The predecessor of Prameks was known as Kuda Putih (the White Horse train in English), as there were two horses used as decoration above of the driver's window. The train had been operating from 1963 to 1980. It was one of the first diesel multiple unit (DMU) ever operated in Indonesia. Because of a lack of spare parts, the service was terminated in 1980s.

Due to the increasing demand from commuters, the rail service was relaunched as Prameks train on 20 May 1994, connects Solo and Yogyakarta. The train consists of four business class passenger cars hauled by a diesel locomotive. In response to intense enthusiasm for the service, executive class cars were added. The train was replaced by diesel multiple units manufactured by Nippon Sharyo, Japan. In 2006, the diesel-electric multiple units (DMUs) made by PT Inka Madiun was introduced to support Prameks. Citing the higher enthusiasm of passengers using this train, in 2007 Prameks began opening the Yogyakarta-Kutoarjo-Solo (and vice versa) route. The route is served by three sets of diesel-electric multiple units (DMUs) and five sets of diesel multiple units (DMUs).

While Prambanan Express still serving Yogyakarta, Kutoarjo, and Solo, the train is a mainstay of public transport for the community in these three cities. It was popular among daily commuters as well as tourists who visit this area known as center for Javanese culture and heritage. It was served over 20 trips from Solo to Yogyakarta (and vice versa) at total.

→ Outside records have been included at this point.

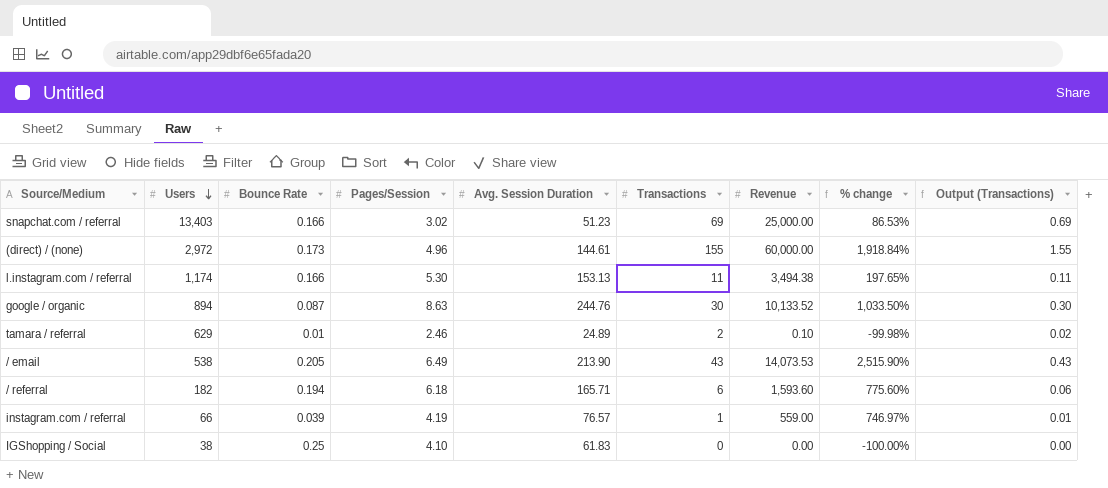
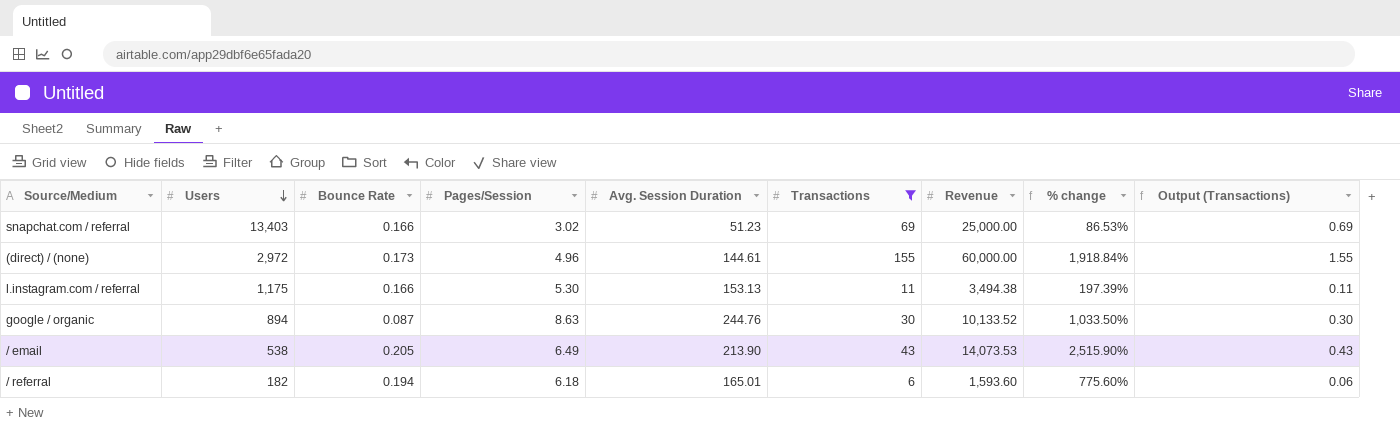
filter: none -> Transactions >= 6
l.instagram.com / referral | Users: 1,174 -> 1,175
l.instagram.com / referral | % change: 197.65% -> 197.39%
/ referral | Avg. Session Duration: 165.71 -> 165.01

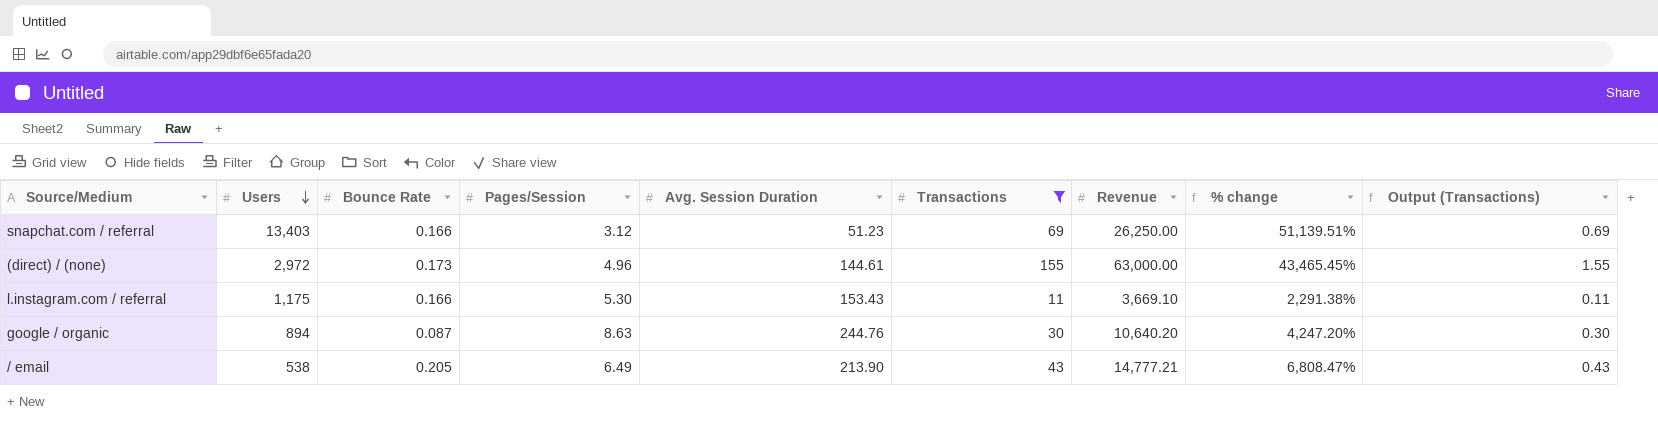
column % change | formula: ([Revenue] - [Users]) / [Users] -> ([Revenue] - [Avg. Session Duration]) / [Avg. Session Duration]
row / referral: 182 | 0.194 | 6.18 | 165.01 | 6 | 1,593.60 | 775.60% | 0.06 -> none
snapchat.com / referral | Pages/Session: 3.02 -> 3.12
snapchat.com / referral | Revenue: 25,000.00 -> 26,250.00
(direct) / (none) | Revenue: 60,000.00 -> 63,000.00
l.instagram.com / referral | Avg. Session Duration: 153.13 -> 153.43
l.instagram.com / referral | Revenue: 3,494.38 -> 3,669.10
google / organic | Revenue: 10,133.52 -> 10,640.20
/ email | Revenue: 14,073.53 -> 14,777.21

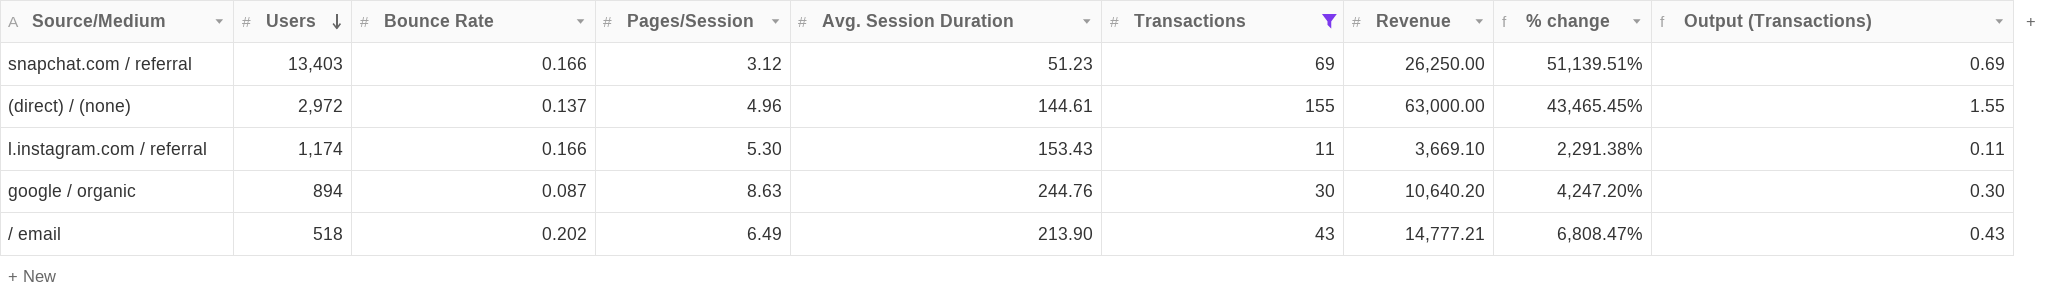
(direct) / (none) | Bounce Rate: 0.173 -> 0.137
l.instagram.com / referral | Users: 1,175 -> 1,174
/ email | Users: 538 -> 518
/ email | Bounce Rate: 0.205 -> 0.202

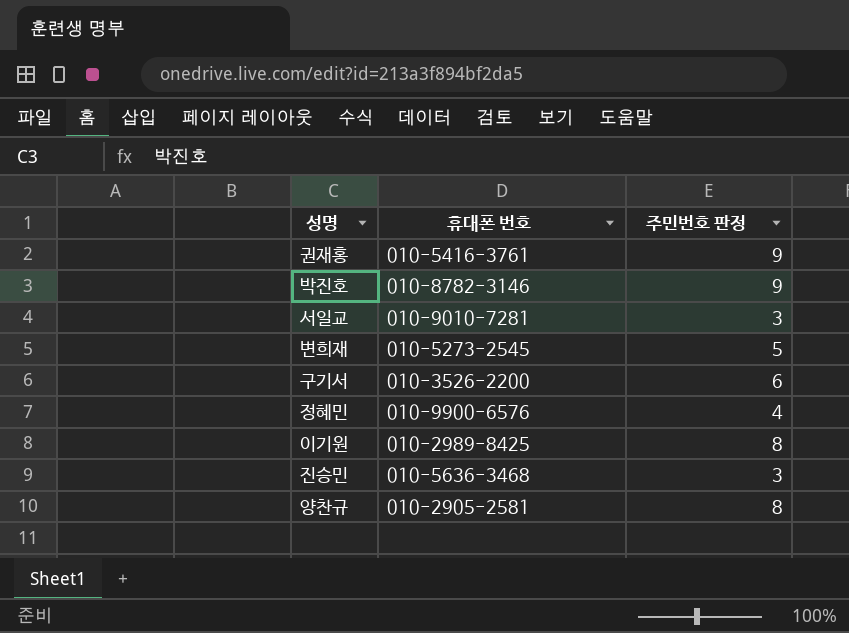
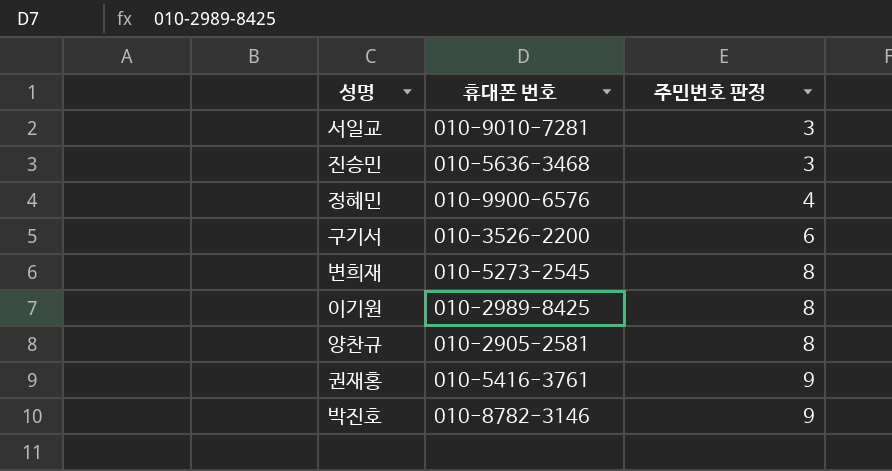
row order: none -> 주민번호 판정 ascending
변희재 | 주민번호 판정: 5 -> 8

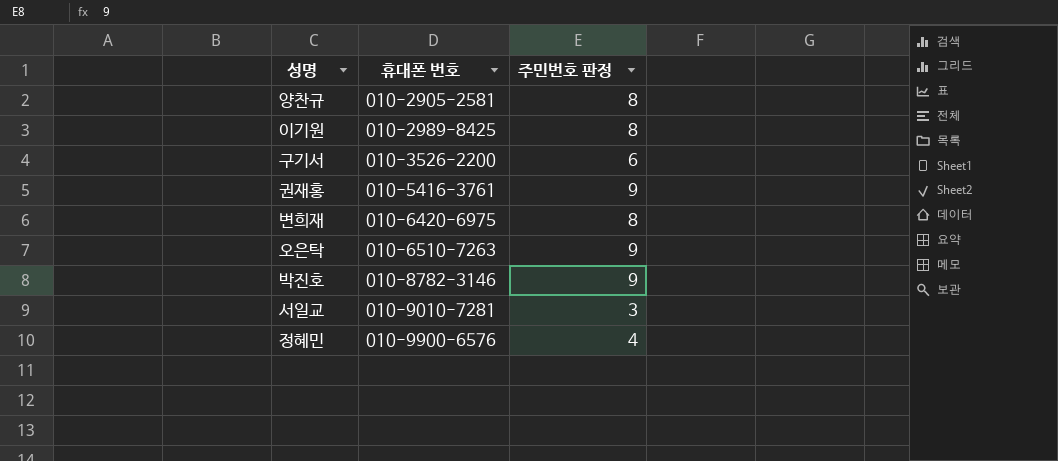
row order: 주민번호 판정 ascending -> 휴대폰 번호 ascending
row 진승민: 010-5636-3468 | 3 -> none
변희재 | 휴대폰 번호: 010-5273-2545 -> 010-6420-6975
row 오은탁: none -> 010-6510-7263 | 9

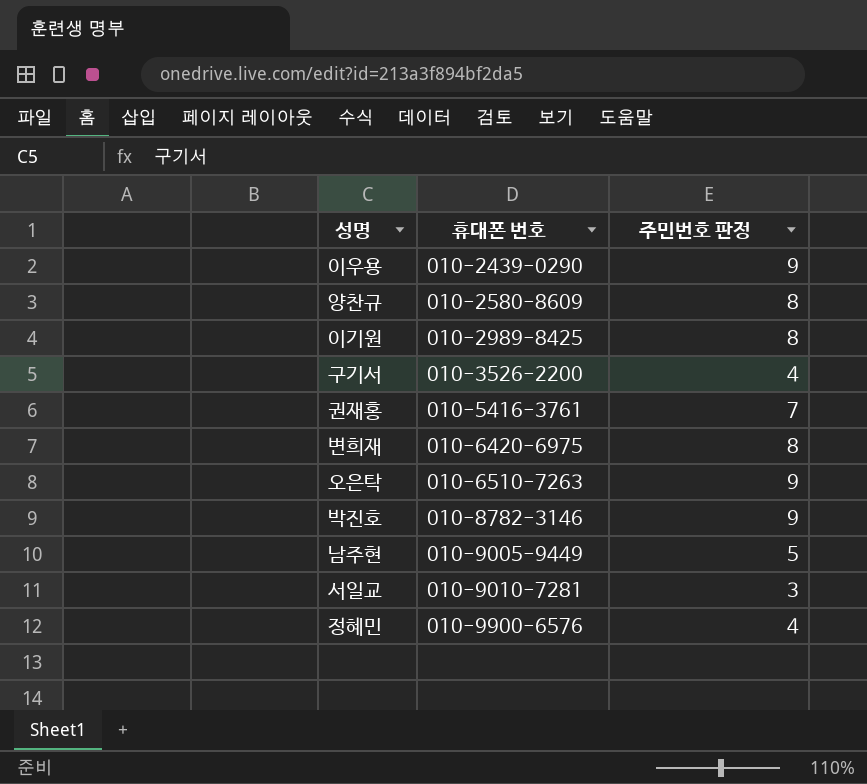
row 이우용: none -> 010-2439-0290 | 9
양찬규 | 휴대폰 번호: 010-2905-2581 -> 010-2580-8609
구기서 | 주민번호 판정: 6 -> 4
권재홍 | 주민번호 판정: 9 -> 7
row 남주현: none -> 010-9005-9449 | 5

Starting October 2020, the operations of Prambanan Express, previously managed by KAI, were transferred to KAI Commuter after obtaining the operation permit from Ministry of Transportation on 3 June 2020. As the Surakarta–Yogyakarta railway line is electrified, Prambanan Express operations is replaced by the KRL Commuterline Yogyakarta–Solo starting from 10 February 2021. As a consequence, Prameks route is shortened from previously Solo Balapan-Kutoarjo into Yogyakarta-Kutoarjo vice-versa.

==Route and fare==
The train serves stations from Yogyakarta to Kutoarjo, stopping at stations like Wates, Wojo, and Jenar. As of 2025, the fare was Rp8,000 for a single trip per person

The train has 5 services per day from both stations, leading to a total of 10 services per day. An additional 6th service also runs but not everyday.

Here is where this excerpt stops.